At startup, pg-logstats requires a persisted inspect report. This workflow then requires that the stored inspect report says operating_mode is either log_backed or log_backed_and_live.

If the inspect report is missing, startup fails and points you to pg-logstats inspect.

The inspect artifact is read from the workspace directory: - default workspace: ~/.local/share/pg-logstats - override with --workspace <dir> or PG_LOGSTATS_WORKSPACE - inspect artifact path: <workspace>/inspect.json

Bounded Historical Window

The command parses errors over the specific log window you provide: - one or more local PostgreSQL log files - --log-dir discovery - AWS RDS / CloudWatch windows when using the RDS input path

The report includes standard historical metadata: - analysis_window.since - analysis_window.until - source_summary.kind - source_summary.scanned_entries

Required Log Evidence & Parsing

The parser identifies errors by classifying ERROR, FATAL, and PANIC level entries: - SQLSTATE Extraction: Since standard PostgreSQL stderr logs may not output SQLSTATE explicitly unless prefix configured, the tool automatically parses SQLSTATE codes from log messages starting with a 5-character alphanumeric prefix (e.g. 42P01: relation "users" does not exist). - Classification: Normalizes and classifies messages into ErrorClassFinding payloads.

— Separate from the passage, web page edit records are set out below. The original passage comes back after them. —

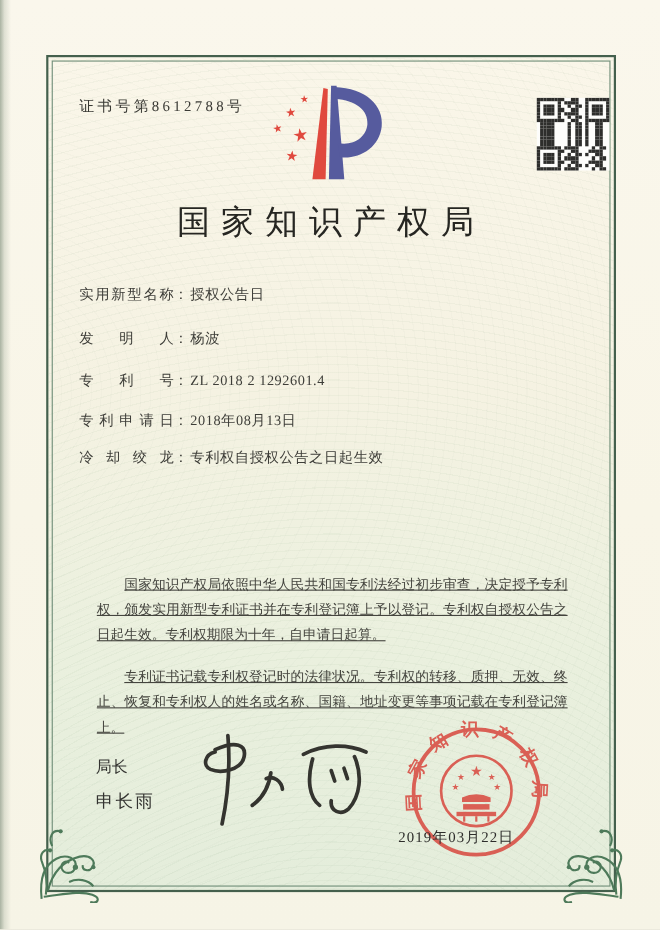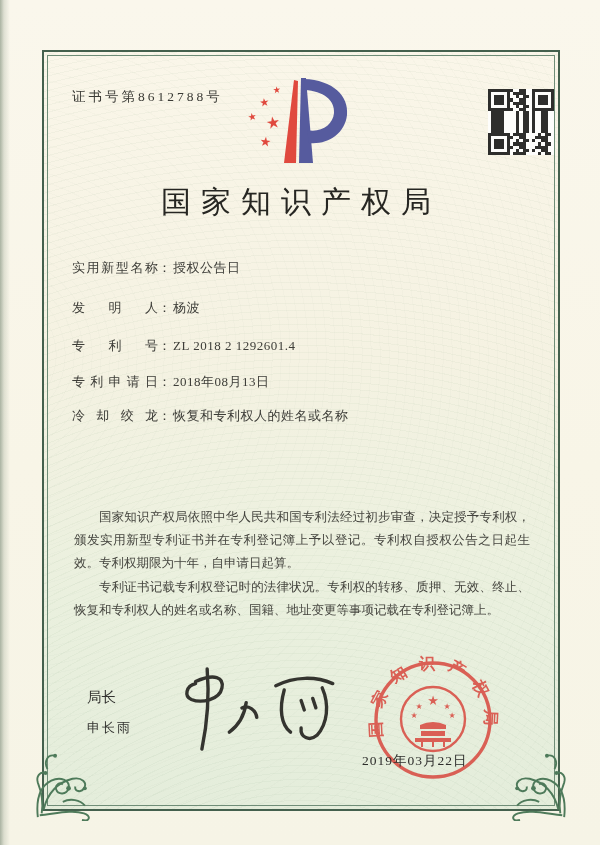--- a/index.html
+++ b/index.html
@@ -28,24 +28,24 @@
   
   .frow{position:absolute;left:28px;right:24px;font-size:13px;line-height:1.55;color:#3d3d38;}
   .flabel{display:inline-block;width:86px;text-align:justify;text-align-last:justify;vertical-align:top;}
   .fcolon{display:inline-block;vertical-align:top;}
   .fvalue{display:inline-block;vertical-align:top;margin-left:2px;letter-spacing:.5px;}
   .fvalue.wrap{width:336px;}
   .grant-no-group{position:absolute;left:262px;top:0;}
   
   .body-text{position:absolute;left:28px;top:452px;width:460px;font-size:12.5px;
              line-height:1.82;text-align:justify;color:#45453f;}
-  .body-text p{margin:2px;text-indent:2em;}
+  .body-text p{margin:16px;text-indent:2em;text-decoration:underline;}
   
   .director-title{position:absolute;left:43px;top:636px;font-size:14.5px;color:#333330;}
-  .director-name{position:absolute;left:43px;top:667px;font-size:13px;letter-spacing:2px;color:#333330;}
+  .director-name{position:absolute;left:43px;top:667px;font-size:16px;letter-spacing:2px;color:#333330;}
   .signature{position:absolute;left:122px;top:608px;width:190px;height:100px;}
   .seal{position:absolute;left:314px;top:593px;width:150px;height:150px;opacity:.92;}
   .seal-date{position:absolute;left:318px;top:700px;font-size:13.5px;letter-spacing:1px;color:#2d2d2b;}
   .page-indicator{position:absolute;left:0;right:36px;top:724px;text-align:center;font-size:12px;
                   letter-spacing:2px;color:#3c3c38;}
   .footer-note{position:absolute;left:170px;top:813px;width:200px;text-align:center;
                font-size:12.5px;letter-spacing:2px;color:#4a4a40;}
   .flourish{position:absolute;width:96px;height:96px;pointer-events:none;}
   .flourish.bl{left:-10px;bottom:-12px;}
   .flourish.br{right:-10px;bottom:-12px;transform:scaleX(-1);}
@@ -324,21 +324,21 @@
     <div class="frow" style="top:246px">
       <span class="flabel">发明人</span><span class="fcolon">：</span><span class="fvalue">杨波</span>
     </div>
     <div class="frow" style="top:284px">
       <span class="flabel">专利号</span><span class="fcolon">：</span><span class="fvalue">ZL 2018 2 1292601.4</span>
     </div>
     <div class="frow" style="top:320px">
       <span class="flabel">专利申请日</span><span class="fcolon">：</span><span class="fvalue">2018年08月13日</span>
     </div>
     <div class="frow" style="top:354px">
-      <span class="flabel">冷却绞龙</span><span class="fcolon">：</span><span class="fvalue">恢复和专利权人的姓名或名称</span>
+      <span class="flabel">冷却绞龙</span><span class="fcolon">：</span><span class="fvalue">专利权自授权公告之日起生效</span>
     </div>
 
     <div class="body-text">
       <p>国家知识产权局依照中华人民共和国专利法经过初步审查，决定授予专利权，颁发实用新型专利证书并在专利登记簿上予以登记。专利权自授权公告之日起生效。专利权期限为十年，自申请日起算。</p>
       <p>专利证书记载专利权登记时的法律状况。专利权的转移、质押、无效、终止、恢复和专利权人的姓名或名称、国籍、地址变更等事项记载在专利登记簿上。</p>
     </div>
 
     <div class="director-title">局长</div>
     <div class="director-name">申长雨</div>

Normalization & Deduplication

To group identical errors together despite having different IDs, values, or strings, the tool applies message normalization: - Double-quoted strings ("...") become ?"? - Single-quoted strings ('...') become '?' - Raw digits/numbers become ? - IPv4 addresses (e.g. 127.0.0.1) become ?.?.?.?

For example: connection to 10.0.0.5 failed on port 5432 is normalized to: connection to ?.?.?.? failed on port ?

Attribution & Output Format

Each finding outputs the following fields when available: - sqlstate: The extracted SQLSTATE code (e.g. 42P01, 3D000). - normalized_error: The normalized error message used for deduplication. - database: Database where the error occurred. - user: User executing the query. - application_name: Application name from connection properties. - error_count: Total occurrences of this error class in the log window.

Example finding payload:

{
  "id": "42P01",
  "kind": "error_class",
  "rank": 1,
  "title": "relation \"?\" does not exist",
  "reason": "Occurred 12 times in the log window",
  "score": 12.0,
  "confidence": "high",
  "error_class": {
    "sqlstate": "42P01",
    "normalized_error": "relation \"?\" does not exist",
    "database": "appdb",
    "user": "app",
    "application_name": "api",
    "error_count": 12
  }
}

Diagnostic Next Actions

If the triage report connects to a database in log_backed_and_live mode, it emits next actions to run follow-up diagnostic SQL query: - error_class.pg_stat_activity.by_dimensions: Returns active backends matching the specific database, user, and application_name of the error class to pinpoint active queries causing issues.